The weekly newsletter of the Mexico Solidarity Project

Every issue archived online at mexicosolidarityproject.org/archives/

August 20, 2025

 

Delivering the Goods — or Not

Meizhu Lui, for the editorial team

Bloquean manifestantes el puente III en Nuevo Laredo: por Jaime Jiménez, 2024; courtesy of Horacero en Reynosa

I couldn’t believe my downstairs neighbors. Every day, I’d trip over giant packages from Amazon on our doorstep. After Amazon bought the Whole Foods grocery chain, besides the usual junk we all buy, my neighbors were also ordering their groceries.

 

I grew up in Ann Arbor, Michigan, where the first Domino’s Pizza opened; it was an event to walk over and stand in line. Now you can get it delivered in Mexico City, Cozumel, Asia and the Middle East! Just click the app, and presto, you’re munching pizza in half an hour, guaranteed.

 

The goods we buy online are loaded on planes and ships and transported to ports all over the world. They’re then delivered to warehouses. Workers pack them up to fill our orders, and other workers drive them to your city. Pizzas often come by bike.

 

The race is on to get more and more stuff to you in shorter and shorter amounts of time. The result? The US Bureau of Labor Statistics reported that the fatality rate for "driver/sales workers,” including delivery, was higher in 2022 than for police officers and firefighters. 

 

Dockworkers and truckers have been unionized; warehouse and app workers have not. But with their numbers growing astronomically and their working conditions deplorable, these workers in both Mexico and the US are growing restless! Gilberto Garcia in today’s interview highlights the strategic possibilities of organizing in the distribution sector.

 

What if dockworkers refused to load ships? What if warehouse workers stopped packing orders? What if no pizza, working mom?! What if workers organized across the entire supply chain?

 

The world of commerce spins like a wheel of fortune. These workers hold the stick they can poke in the cogs and stop the world from spinning.

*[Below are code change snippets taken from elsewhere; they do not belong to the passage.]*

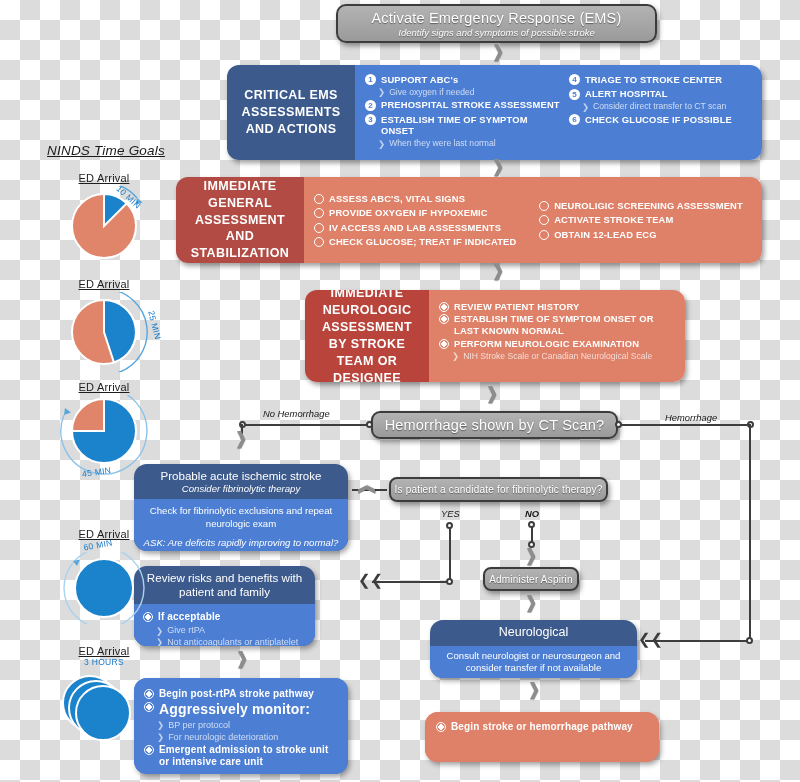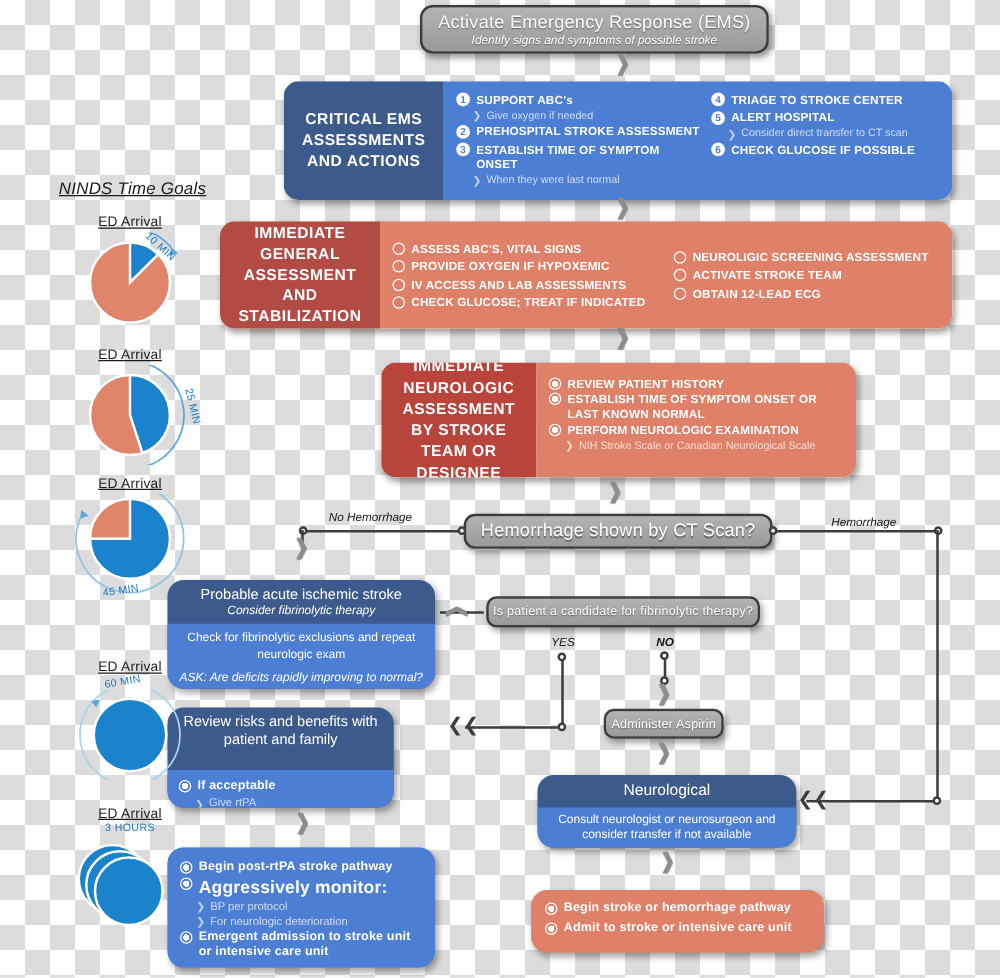--- a/index.html
+++ b/index.html
@@ -116,21 +116,21 @@
   .dchev { position:absolute; color:#8d8d8d; font-size:17px; line-height:1;
            text-shadow:0 1px 1px rgba(0,0,0,.35); font-family:"DejaVu Sans", sans-serif; }
   .achev { position:absolute; color:#3d3d3d; font-size:15px; line-height:1;
            font-family:"DejaVu Sans", sans-serif; }
 </style>
 </head>
 <body>
 
 <div id="stage">
 
-  <div class="node gray" style="left:336px; top:4px; width:279px; height:39px;">
+  <div class="node gray" style="left:336px; top:4px; width:321px; height:39px;">
     <div class="t1">Activate Emergency Response (EMS)</div>
     <div class="t2">Identify signs and symptoms of possible stroke</div>
   </div>
   <div class="dchev" style="left:491px; top:43px;">❱</div>
 
   <div class="node split ems" style="left:227px; top:65px; width:535px; height:95px;">
     <div class="lhs">CRITICAL EMS ASSESSMENTS AND ACTIONS</div>
     <div class="rhs">
       <div class="col" style="flex:1.07">
         <div class="li">
@@ -289,21 +289,21 @@
   <div class="dotnode" style="left:528px; top:541px;"></div>
   <div class="dchev" style="left:524px; top:547px;">❱</div>
 
   <div class="node gray small" style="left:483px; top:567px; width:96px; height:24px; border-radius:8px;">
     <div class="t1">Administer Aspirin</div>
   </div>
   <div class="dchev" style="left:524px; top:594px;">❱</div>
 
   <div class="card" style="left:134px; top:566px; width:181px; height:80px;">
     <div class="hd">Review risks and benefits with patient and family</div>
-    <div class="bd" style="height:48px;margin-top:12px;">
+    <div class="bd" style="height:48px;">
       <div class="li mixed">
         <span class="ring dot"></span>
         <span class="lab" style="font-size:10px; text-transform:none;">If acceptable</span>
       </div>
       <div class="sub">
         <span class="chev">❯</span>
         <span class="lab2" style="font-size:9px;">Give rtPA</span>
       </div>
       <div class="sub">
         <span class="chev">❯</span>
@@ -344,24 +344,20 @@
       <p>Consult neurologist or neurosurgeon and consider transfer if not available</p>
     </div>
   </div>
   <div class="dchev" style="left:527px; top:681px;">❱</div>
 
   <div class="card orange" style="left:425px; top:712px; width:234px; height:50px; background:#df8169;">
     <div class="bd" style="height:50px; padding:7px 11px; background:#df8169;">
       <div class="li mixed">
         <span class="ring dot"></span>
         <span class="lab" style="font-size:10px; text-transform:none;">Begin stroke or hemorrhage pathway</span>
-      </div>
-      <div class="li mixed" style="margin-top:4px;">
-        <span class="ring dot"></span>
-        <span class="lab" style="font-size:10px; text-transform:none;">Admit to stroke or intensive care unit</span>
       </div>
     </div>
   </div>
 
   <div id="goals-title">NINDS Time Goals</div>
 
   <div class="goal" style="left:36px; top:172px;">
     <div class="cap">ED Arrival</div>
     <div class="dial">
       <svg width="136" height="80" viewBox="0 0 136 80">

Workers Who Can Interrupt Global Trade

A union stalwart and expert on global supply chains, Gilberto García has organized workers in several countries. Now based in Mexico, as the coordinator for union support activities of the International Transport Workers' Federation, he provides advice and support for various independent union organizing efforts, particularly in the transportation and distribution sector.

How did you become a union organizer and socialist? Which came first?

 

Both my parents come from families of political and social activists in my native country, El Salvador. In the 1960s, my mother helped found the main teachers' union — from a young age I remember hearing that I was born in a hospital because, during the strike, the teachers won medical services. Because of El Salvador’s political situation, mine is a family of migrants; I have relatives all over the world, and I myself am a migrant, so I understand the movement of peoples.

In high school, as students, we opposed forced recruitment into the army during the 1980s civil war. It was unions that helped us organize. So union organizing and socialism were never separate things for me.

Leftist demonstrators flee after Salvadoran National Guard troops fire into a crowd of protesters on the steps of the San Salvador Cathedral in May 1979

Tony Comiti/Sygma via Getty Images

In 2007, after other organizing work, I came to Mexico to support a campaign by the Telefonista union to organize call center workers.

I was the International Union League for Brand Responsibility's staff representative for the Central American and Mexican sector, where I organized garment workers who sew for major brands. That experience has been enriching — I’ve learned about the power of workers acting across borders against large corporations.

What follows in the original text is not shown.